*Change listing data:*
+++++
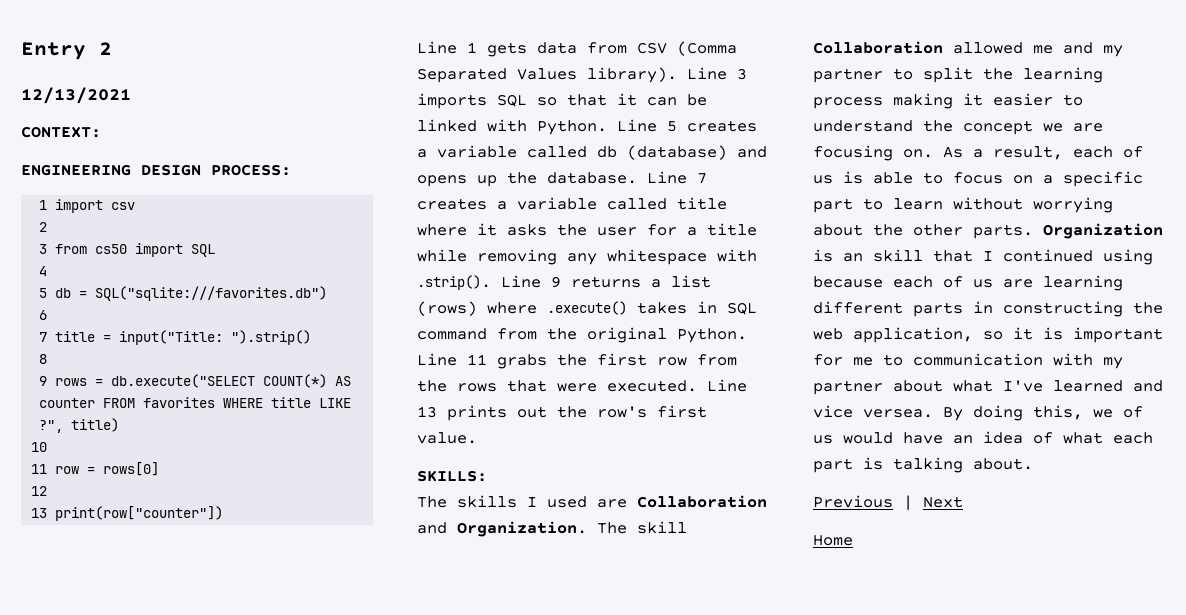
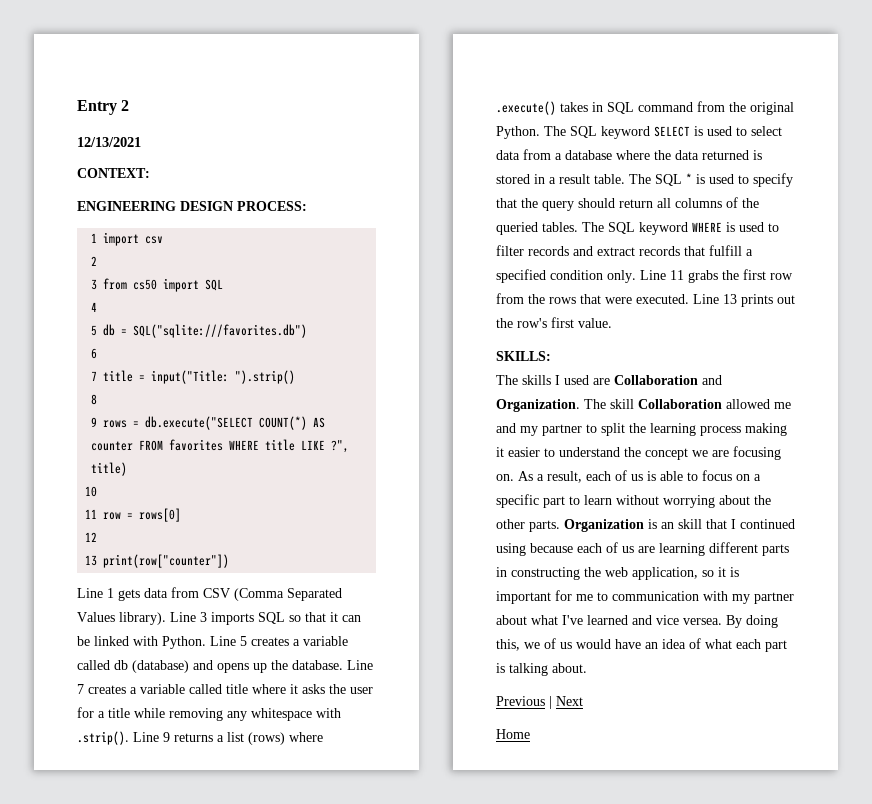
+ The SQL keyword SELECT is used to select data from a database where the data returned is stored in a result table. The SQL * is used to specify that the query should return all columns of the queried tables. The SQL keyword WHERE is used to filter records and extract records that fulfill a specified condition only.

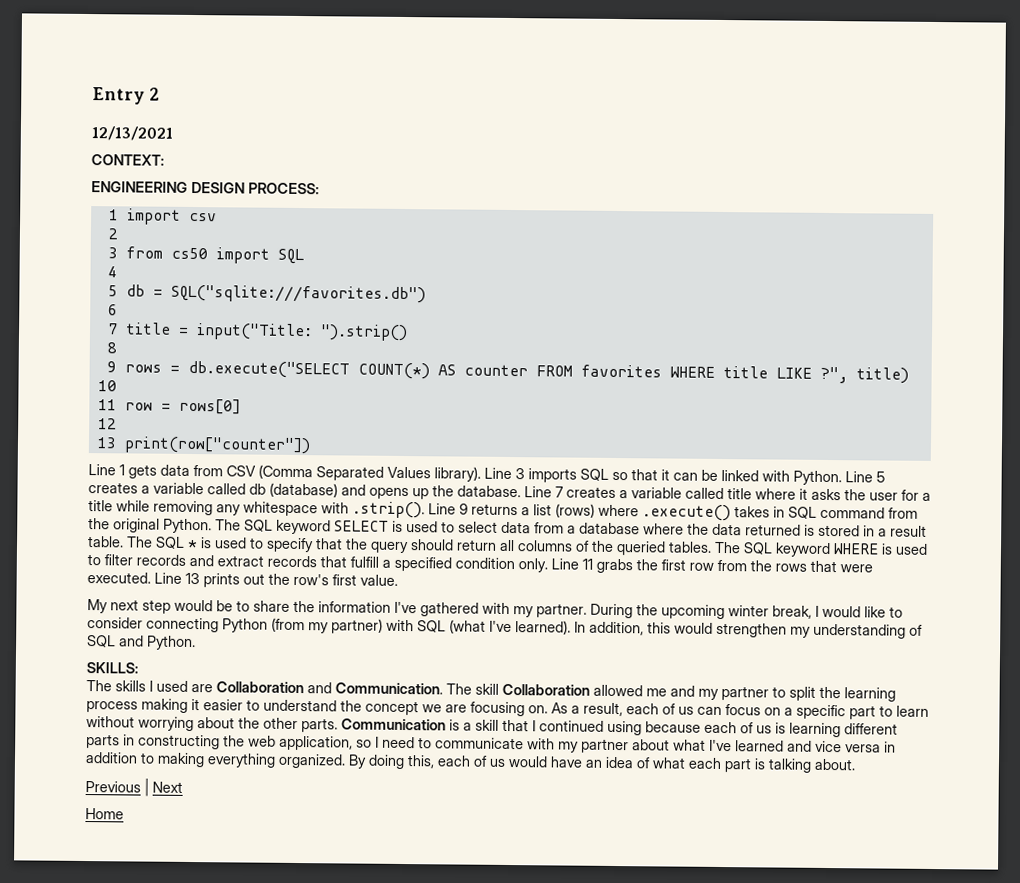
+ My next step would be to share the information I've gathered with my partner. During the upcoming winter break, I would like to consider connecting Python (from my partner) with SQL (what I've learned). In addition, this would strengthen my understanding of SQL and Python.
- The skills I used are Collaboration and Organization.
+ The skills I used are Collaboration and Communication.
- As a result, each of us is able to focus on a specific part to learn without worrying about the other parts.
+ As a result, each of us can focus on a specific part to learn without worrying about the other parts.
- Organization is an skill that I continued using because each of us are learning different parts in constructing the web application, so it is important for me to communication with my partner about what I've learned and vice versea.
+ Communication is a skill that I continued using because each of us is learning different parts in constructing the web application, so I need to communicate with my partner about what I've learned and vice versa in addition to making everything organized.
- By doing this, we of us would have an idea of what each part is talking about.
+ By doing this, each of us would have an idea of what each part is talking about.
+++++
*BRIEF:* Retype the records above, but only those lines that fall between the line containing "- The skills" and the line containing "- As a result, each", with both of those lines included, exactly as written.

*ANSWER SECTION:*
- The skills I used are Collaboration and Organization.
+ The skills I used are Collaboration and Communication.
- As a result, each of us is able to focus on a specific part to learn without worrying about the other parts.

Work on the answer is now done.